**Records shown**
▶

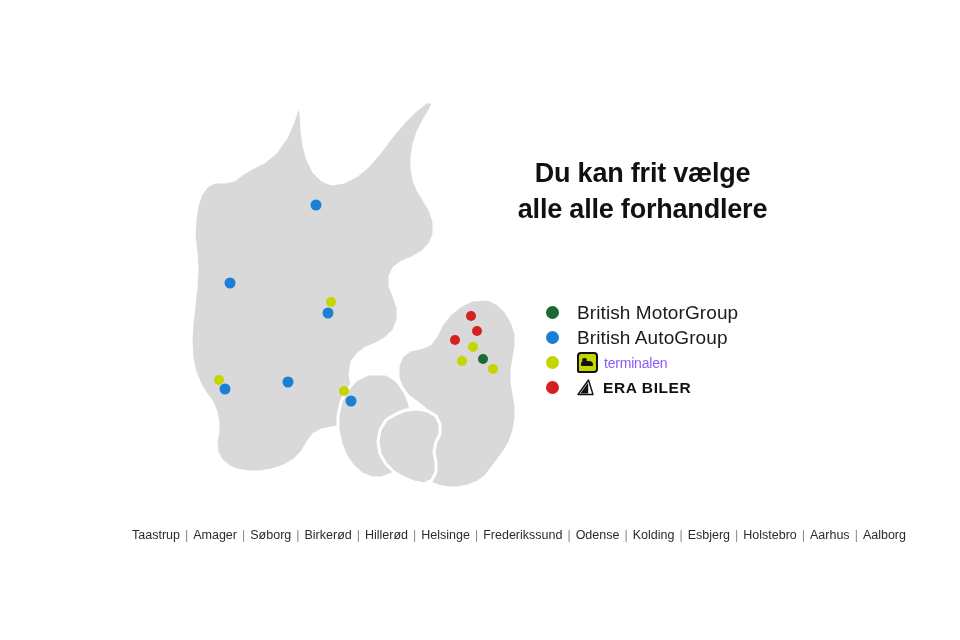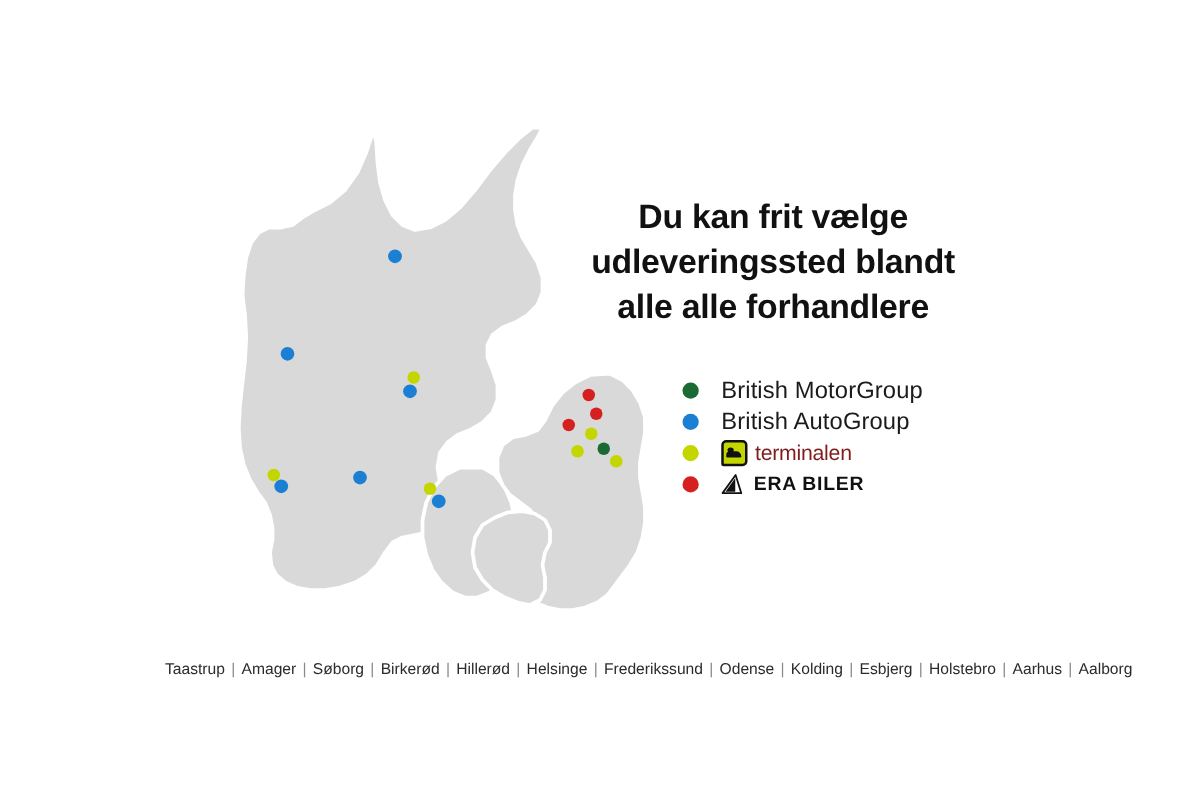--- a/index.html
+++ b/index.html
@@ -45,21 +45,21 @@
   
   .map-dot {
     position: absolute;
     border-radius: 50%;
     transform: translate(-50%, -50%);
   }
 
   
   #headline {
     position: absolute;
-    left: 446px;
+    left: 470px;
     top: 155px;
     width: 345px;
     text-align: center;
     font-size: 27px;
     line-height: 36px;
     font-weight: 700;
     color: #111111;
     letter-spacing: -0.2px;
   }
   #headline .hl {
@@ -123,22 +123,22 @@
     content: "";
     position: absolute;
     left: 3px;
     top: 4px;
     width: 5px;
     height: 4px;
     background: #111111;
     border-radius: 50%;
   }
   .term-word {
-    font-size: 17px;
-    color: #7f1d1d;
+    font-size: 14px;
+    color: #8b5cf6;
     letter-spacing: -0.2px;
   }
 
   
   .logo-era {
     display: flex;
     align-items: center;
     white-space: nowrap;
   }
   .era-tri {
@@ -229,21 +229,20 @@
         <span class="map-dot" style="left: 265px; top: 240px; width: 10px; height: 10px; background: rgb(214, 32, 32);"></span>
         <span class="map-dot" style="left: 283px; top: 247px; width: 10px; height: 10px; background: rgb(195, 214, 0);"></span>
         <span class="map-dot" style="left: 272px; top: 261px; width: 10px; height: 10px; background: rgb(195, 214, 0);"></span>
         <span class="map-dot" style="left: 293px; top: 259px; width: 10px; height: 10px; background: rgb(26, 107, 51);"></span>
         <span class="map-dot" style="left: 303px; top: 269px; width: 10px; height: 10px; background: rgb(195, 214, 0);"></span>
       </div>
   </div>
 
   <div id="headline">
     <span class="hl">Du kan frit vælge</span>
-    <span class="hl">udleveringssted blandt</span>
     <span class="hl">alle alle forhandlere</span>
   </div>
 
   <div id="legend">
 
     <div class="legend-row">
       <span class="legend-dot" style="background:#1a6b33"></span>
       <span class="legend-label">British MotorGroup</span>
     </div>
 

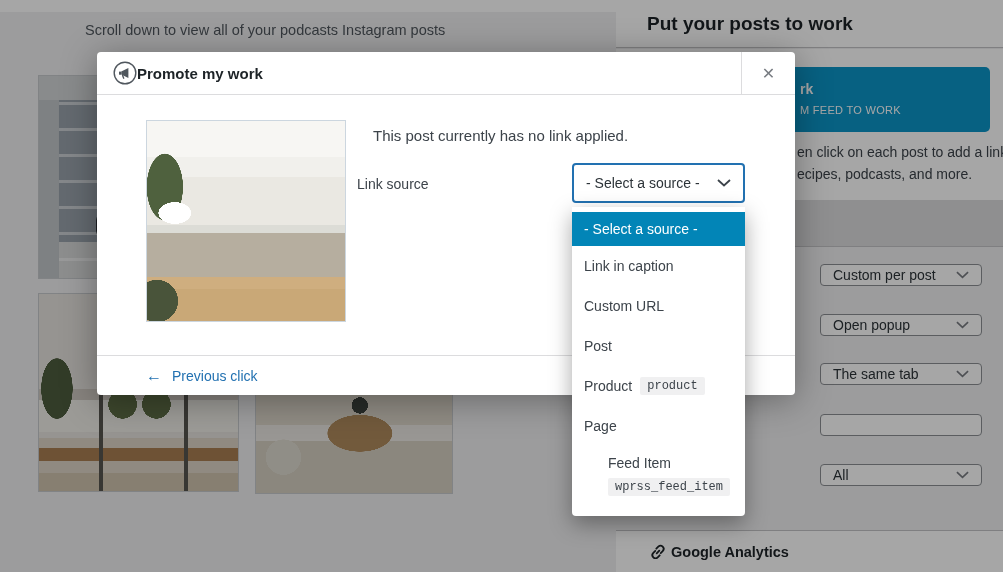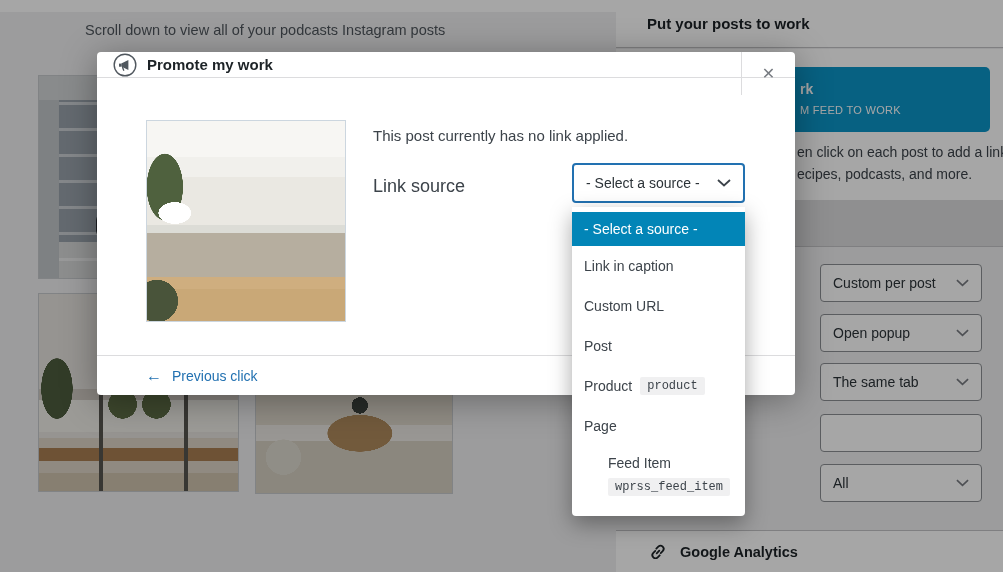--- a/index.html
+++ b/index.html
@@ -33,61 +33,61 @@
       radial-gradient(circle 9px at 53% 56%, #3c423e 0 90%, rgba(0,0,0,0) 91%),
       radial-gradient(ellipse 46px 26px at 53% 70%, #b08a5c 0 70%, rgba(0,0,0,0) 71%),
       radial-gradient(circle 22px at 14% 82%, #dedacf 0 80%, rgba(0,0,0,0) 81%),
       linear-gradient(0deg, rgba(0,0,0,0) 0 34%, #ded8cb 34% 62%, rgba(0,0,0,0) 62%),
       linear-gradient(0deg, #d6cfc2 0 26%, rgba(0,0,0,0) 26%);}
 
   
   .right-panel{left:616px;top:0;width:387px;height:572px;background:#f0f0f1;}
   .rp-header{position:absolute;left:0;top:0;width:100%;height:48px;background:#fff;
     border-bottom:1px solid #c3c4c7;display:flex;align-items:center;padding-left:31px;box-sizing:border-box;
-    font-weight:bold;font-size:15px;color:#1d2327;}
+    font-weight:bold;font-size:19px;color:#1d2327;}
   .rp-promo{position:absolute;left:0;top:49px;width:100%;height:151px;background:#fff;}
   .promo-btn{position:absolute;left:121px;top:18px;width:253px;height:65px;border-radius:5px;
     background:#0c95c8;color:#fff;cursor:pointer;}
   .promo-l1{position:absolute;left:63px;top:14px;font-weight:bold;font-size:14px;}
   .promo-l2{position:absolute;left:63px;top:37px;font-size:11px;letter-spacing:.3px;}
   .promo-p{position:absolute;left:181px;font-size:14px;color:#3c434a;white-space:nowrap;}
   .rp-band{position:absolute;left:0;top:200px;width:100%;height:47px;background:#dcdcde;
     border-bottom:1px solid #c3c4c7;box-sizing:border-box;}
   .rp-settings{position:absolute;left:0;top:247px;width:100%;height:284px;background:#f0f0f1;
     border-bottom:1px solid #c3c4c7;box-sizing:border-box;}
-  .field{position:absolute;left:204px;width:162px;height:38px;background:#fff;
+  .field{position:absolute;left:204px;width:162px;height:22px;background:#fff;
     border:1px solid #8c8f94;border-radius:4px;box-sizing:border-box;display:flex;
     align-items:center;justify-content:space-between;padding:0 12px;font-size:14px;color:#2c3338;cursor:pointer;}
   .rp-ga{position:absolute;left:0;top:531px;width:100%;height:41px;background:#fff;
-    display:flex;align-items:center;gap:12px;padding-left:32px;box-sizing:border-box;cursor:pointer;}
+    display:flex;align-items:center;gap:3px;padding-left:32px;box-sizing:border-box;cursor:pointer;}
   .rp-ga .ga-label{font-weight:bold;font-size:14.5px;color:#1d2327;}
 
   
   .overlay{left:0;top:0;width:1003px;height:572px;background:rgba(0,0,0,0.35);z-index:10;}
 
   
   .modal{left:97px;top:52px;width:698px;height:343px;background:#fff;border-radius:4px;
     box-shadow:0 5px 35px rgba(0,0,0,.35);z-index:20;}
-  .m-header{position:absolute;left:0;top:0;width:100%;height:26px;border-bottom:1px solid #dcdcde;
-    box-sizing:border-box;display:flex;align-items:center;gap:10px;padding-left:16px;}
+  .m-header{position:absolute;left:0;top:0;width:100%;height:43px;border-bottom:1px solid #dcdcde;
+    box-sizing:border-box;display:flex;align-items:center;padding-left:16px;}
   .m-title{font-weight:bold;font-size:15px;color:#1d2327;}
   .m-close{position:absolute;right:0;top:0;width:54px;height:43px;border-left:1px solid #dcdcde;
     box-sizing:border-box;display:flex;align-items:center;justify-content:center;
     font-size:16px;color:#787c82;cursor:pointer;}
   .m-preview{left:49px;top:68px;width:198px;height:200px;border:1px solid #ccd6df;background-color:#f1f0ec;
     background-image:
       radial-gradient(18px 12px at 14% 46%, #ffffff 0 90%, rgba(0,0,0,0) 91%),
       radial-gradient(ellipse 30px 55px at 9% 33%, #4f613e 0 60%, rgba(0,0,0,0) 61%),
       radial-gradient(ellipse 30px 30px at 5% 90%, #49543a 0 70%, rgba(0,0,0,0) 71%),
       linear-gradient(180deg,#f7f6f3 0 18%, rgba(0,0,0,0) 18%),
       linear-gradient(180deg, rgba(0,0,0,0) 0 28%, #eae8e2 28% 52%, #dcdcd6 52% 56%, rgba(0,0,0,0) 56%),
       linear-gradient(180deg, rgba(0,0,0,0) 0 56%, #b6ae9f 56% 78%, rgba(0,0,0,0) 78%),
       linear-gradient(0deg, #c9a877 0 16%, #cfae7f 16% 24%, rgba(0,0,0,0) 24%);}
   .m-status{left:276px;top:75px;font-size:15px;color:#3c434a;}
-  .m-label{left:276px;top:124px;font-size:18px;color:#3c434a;}
+  .m-label{left:260px;top:124px;font-size:14px;color:#3c434a;}
   .m-select{left:475px;top:111px;width:173px;height:40px;border:2px solid #2271b1;border-radius:4px;
     box-sizing:border-box;display:flex;align-items:center;justify-content:space-between;
     padding:0 12px;font-size:14px;color:#2c3338;background:#fff;cursor:pointer;}
   .m-footer{position:absolute;left:0;bottom:0;width:100%;height:40px;border-top:1px solid #dcdcde;
     box-sizing:border-box;display:flex;align-items:center;gap:10px;padding-left:49px;}
   .prev-link{display:flex;align-items:center;gap:10px;color:#2271b1;font-size:14px;cursor:pointer;}
   .prev-arrow{font-size:16px;}
 
   
   .menu{left:572px;top:207px;width:173px;background:#fff;border-radius:0 0 4px 4px;

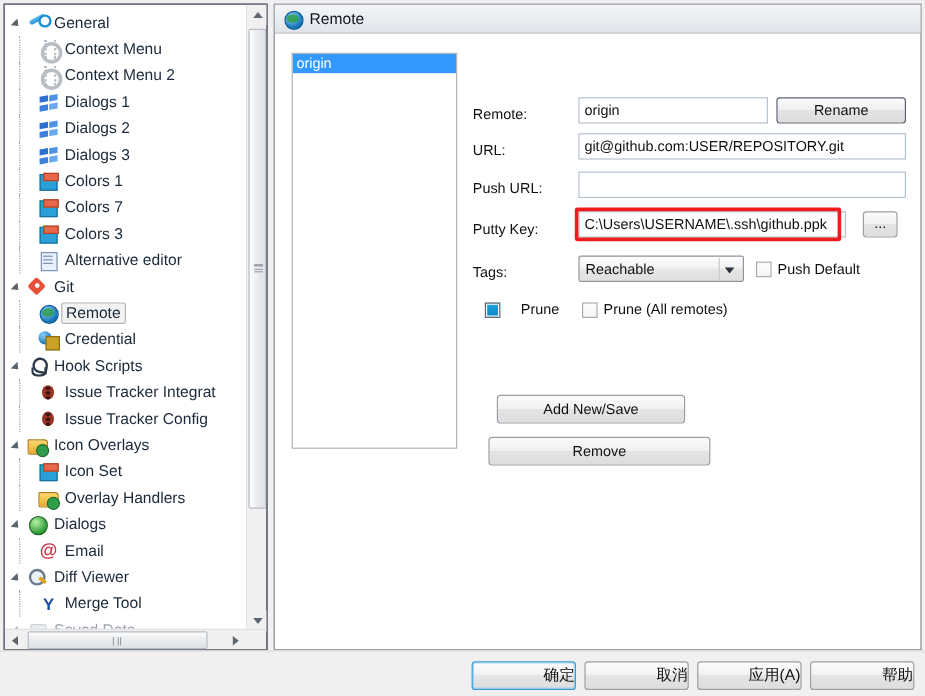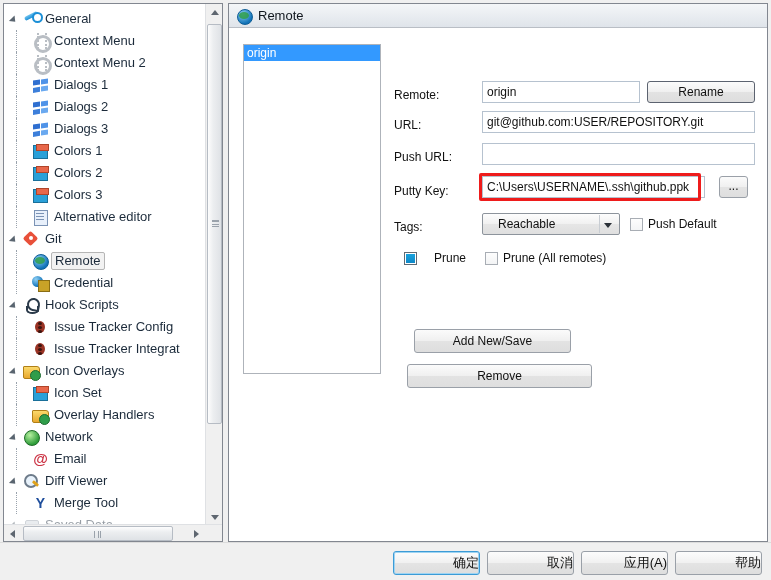--- a/index.html
+++ b/index.html
@@ -235,21 +235,21 @@
   }
   .btn.strong { border-color: #5c6370; }
   .dropdown {
     position: absolute;
     height: 22px;
     background: linear-gradient(#fdfdfd,#f1f1f1 48%,#e6e6e6 50%,#dfdfdf);
     border: 1px solid #8d949c;
     border-radius: 2px;
     font-size: 12px;
     line-height: 20px;
-    padding-left: 15px;
+    padding-left: 5px;
     color: #111;
   }
   .dropdown .dd-arrow {
     position: absolute; right: 7px; top: 9px;
     width: 0; height: 0;
     border-left: 4px solid transparent;
     border-right: 4px solid transparent;
     border-top: 5px solid #2b3138;
   }
   .dropdown .dd-sep {
@@ -347,21 +347,21 @@
             <span class="tlabel">Dialogs 3</span>
           </div>
           <div class="tree-row lvl1">
             <span class="vline"></span>
             <span class="ticon ic-colors"></span>
             <span class="tlabel">Colors 1</span>
           </div>
           <div class="tree-row lvl1">
             <span class="vline"></span>
             <span class="ticon ic-colors"></span>
-            <span class="tlabel">Colors 2</span>
+            <span class="tlabel">Colors 7</span>
           </div>
           <div class="tree-row lvl1">
             <span class="vline"></span>
             <span class="ticon ic-colors"></span>
             <span class="tlabel">Colors 3</span>
           </div>
           <div class="tree-row lvl1">
             <span class="vline"></span>
             <span class="ticon ic-note"></span>
             <span class="tlabel">Alternative editor</span>
@@ -382,46 +382,46 @@
             <span class="tlabel">Credential</span>
           </div>
           <div class="tree-row lvl0">
             <span class="expander"></span>
             <span class="ticon ic-hook"></span>
             <span class="tlabel">Hook Scripts</span>
           </div>
           <div class="tree-row lvl1">
             <span class="vline"></span>
             <span class="ticon ic-bug"></span>
+            <span class="tlabel">Issue Tracker Integrat</span>
+          </div>
+          <div class="tree-row lvl1">
+            <span class="vline"></span>
+            <span class="ticon ic-bug"></span>
             <span class="tlabel">Issue Tracker Config</span>
-          </div>
-          <div class="tree-row lvl1">
-            <span class="vline"></span>
-            <span class="ticon ic-bug"></span>
-            <span class="tlabel">Issue Tracker Integrat</span>
           </div>
           <div class="tree-row lvl0">
             <span class="expander"></span>
             <span class="ticon ic-folder"></span>
             <span class="tlabel">Icon Overlays</span>
           </div>
           <div class="tree-row lvl1">
             <span class="vline"></span>
             <span class="ticon ic-iconset"></span>
             <span class="tlabel">Icon Set</span>
           </div>
           <div class="tree-row lvl1">
             <span class="vline"></span>
             <span class="ticon ic-folder"></span>
             <span class="tlabel">Overlay Handlers</span>
           </div>
           <div class="tree-row lvl0">
             <span class="expander"></span>
             <span class="ticon ic-greenball"></span>
-            <span class="tlabel">Network</span>
+            <span class="tlabel">Dialogs</span>
           </div>
           <div class="tree-row lvl1">
             <span class="vline"></span>
             <span class="ticon ic-at">@</span>
             <span class="tlabel">Email</span>
           </div>
           <div class="tree-row lvl0">
             <span class="expander"></span>
             <span class="ticon ic-diff"></span>
             <span class="tlabel">Diff Viewer</span>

◀

**Activity**
Please go through the data and copy each line containing the word "Dialogs".

**Finished exercise**
             <span class="tlabel">Dialogs 3</span>
+            <span class="tlabel">Dialogs</span>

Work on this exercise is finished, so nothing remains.